This poem by Pierrine Poget, designed by Lana Soufeh, can be found at East Ham Library, 328 Barking Road, London E6 2RT and at Our Newham Work, 112-118 The Grove, Stratford, London E15 1NS
We meet the spirit of those who have gone before us, at the very moment when they precede us.
By Pierrine Poget
What were the ideas, feelings or experiences that led to the creation of your poem?
I can’t remember the exact circumstances. For a long time it was part of a larger text. Then it started travelling, getting involved in different sets of poems. All I know is that it occurred to me as I deeply felt the presence of others, eternity of other souls and lives, this long long river, behind and beyond me.
Any thoughts onthe final artwork, how your poem interacts with the design?
Many thoughts. An ever-growing enthusiasm as I discover Lana Soufeh’s work and words. I’ve read in an interview that she is very interested in organized chaos. I can see that. I love the way the poem is followed and preceded by these two black rectangles: where text could be/have been written. Text gone? Text to come? Unspeakable words? And I love that inspite of something very sharp, tall and clear, it took me some time to get BEFORE US PRECEDE US. Poetry is so: dazzling and slow.

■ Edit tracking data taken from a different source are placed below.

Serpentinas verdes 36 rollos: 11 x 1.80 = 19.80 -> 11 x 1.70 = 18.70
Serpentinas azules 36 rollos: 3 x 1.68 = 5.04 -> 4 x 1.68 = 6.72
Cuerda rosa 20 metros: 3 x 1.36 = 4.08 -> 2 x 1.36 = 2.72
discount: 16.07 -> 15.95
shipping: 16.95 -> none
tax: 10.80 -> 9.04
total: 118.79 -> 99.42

Or about the different dimension your work takes when displayed in the public space?
Since I was painting before I started writing, I have often dreamed of going into the streets at night and painting my poems on walls, but never did. A few times, I was lucky enough to meet strange or beautiful words in the street, and it’s been a great joy, a tender company, sometimes a salvation. It’s the perfect place for a poem. Poems can be read a thousand times and are always changing. What Typoetry does is place small pools of water around.

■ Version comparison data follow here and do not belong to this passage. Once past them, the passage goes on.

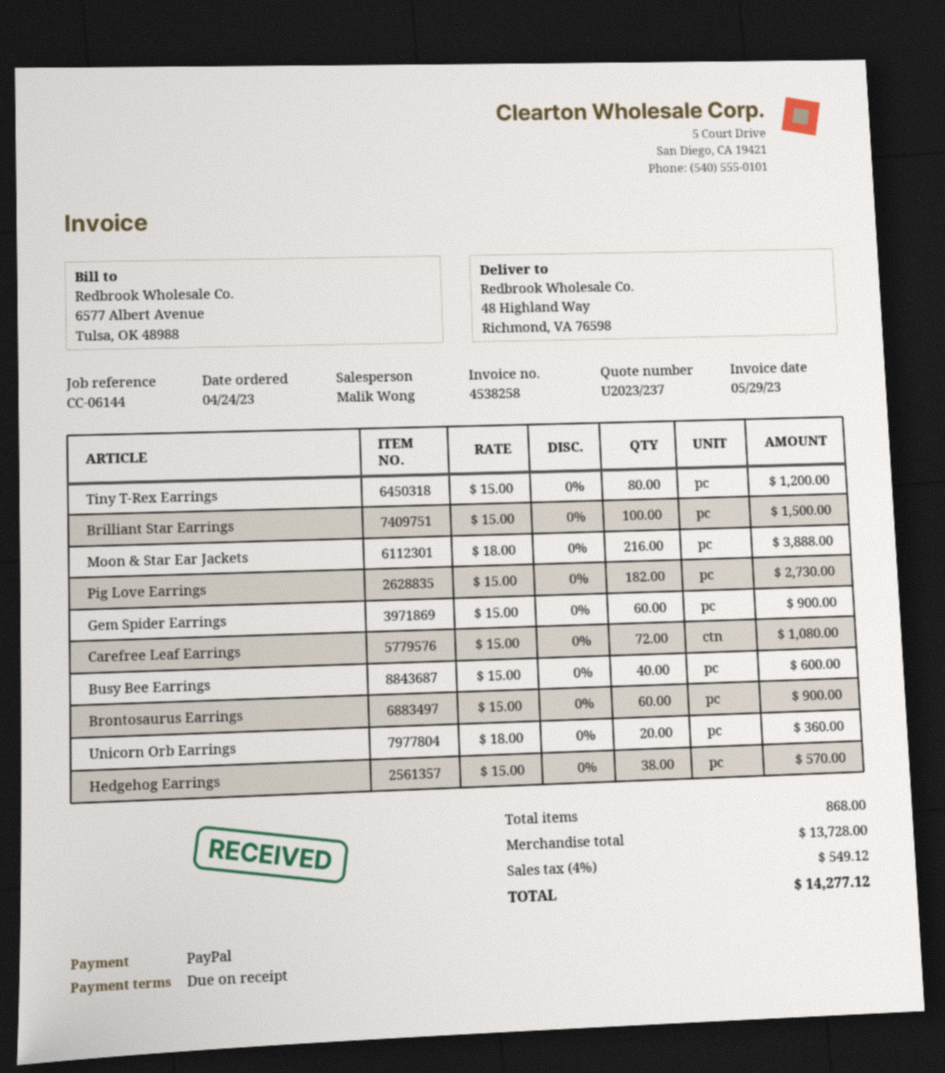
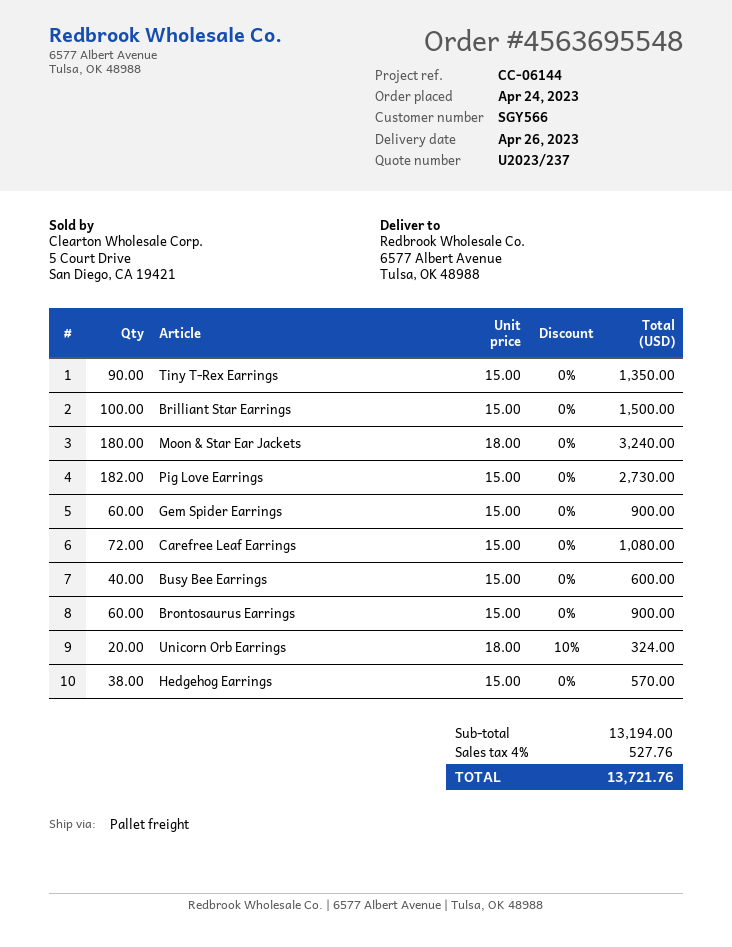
ship to: 48 Highland Way, Richmond, VA 76598 -> 6577 Albert Avenue, Tulsa, OK 48988
Tiny T-Rex Earrings: 80 x 15.00 = 1200.00 -> 90 x 15.00 = 1350.00
Moon & Star Ear Jackets: 216 x 18.00 = 3888.00 -> 180 x 18.00 = 3240.00
Unicorn Orb Earrings: 20 x 18.00 = 360.00 -> 20 x 18.00 - 10% = 324.00
subtotal: 13728.00 -> 13194.00
tax: 4% = 549.12 -> 4% = 527.76
total: 14277.12 -> 13721.76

Swiss Embassy: What in the poem inspired your design? How do the design and the poem interact? What were the first ideas youhad when you saw the poem?

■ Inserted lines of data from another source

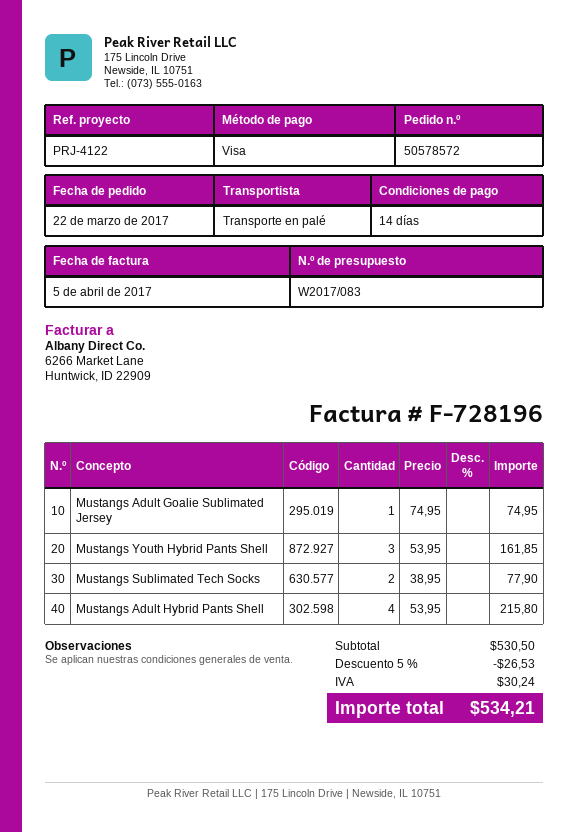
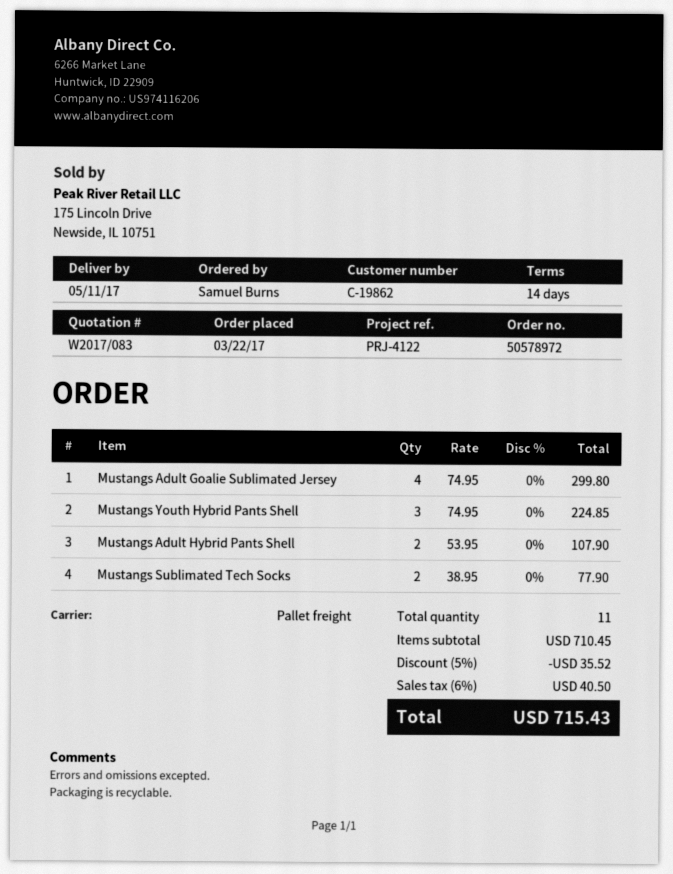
order number: 50578572 -> 50578972
Mustangs Adult Goalie Sublimated Jersey: 1 x 74.95 = 74.95 -> 4 x 74.95 = 299.80
Mustangs Youth Hybrid Pants Shell: 3 x 53.95 = 161.85 -> 3 x 74.95 = 224.85
Mustangs Adult Hybrid Pants Shell: 4 x 53.95 = 215.80 -> 2 x 53.95 = 107.90
subtotal: 530.50 -> 710.45
discount: 5% = 26.53 -> 5% = 35.52
tax: 30.24 -> 40.50
total: 534.21 -> 715.43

Lana Soufeh: The meaning is what always inspires the design. If there is no meaning or story behind it, if it is just aesthetics, then there will be no real connection between the design work and the viewer.
In Kayona Daley’s poem for example, it focuses around the words and meanings of building a home, a house, and a foundation. She ends the poem with “One brick at a time, we tore it down, and designed a bridge instead”, and through that I was able to slowly visualize, and not just in a literal sense, how to use typography to create these building blocks and from there create my whole image. The letters were designed out of a limited number of shapes to build a modular alphabet as my ‘bricks’.
From there I started using words of the poem to ‘build’ the design onwards. Similar to Pierrine Poget’s Poem, using the same type which could expand into two opposite directions that represent the past ‘before us’ and future ‘precede us’ as the directionality highlighted in her short poem. The words of the poem and the design should represent one another through meaning and visually to have a balanced outcome.
What is the role of the poem’s location in your design?
The poem’s design took shape according to the location it was in. I think the size plays a role in the design while having it stand out from a distance. The intention was to be bold and loud, to be able to spot not just glimpses of the poem as you’re walking or driving around, but almost view and feel the whole composition between the buildings at any moment.
Could you tell us about your creative process?
I begin every project with a pencil and paper of course. It doesn’t necessarily have to be for sketching, but mostly writing. I try to always be as systematic as possible during the process and have a reasoning to every approach. I do that normally by always formulating a question and trying to answer it accordingly. I strongly believe in functionality and simplicity, so holding just even one piece of paper and writing my thoughts on it is my way of approaching any project.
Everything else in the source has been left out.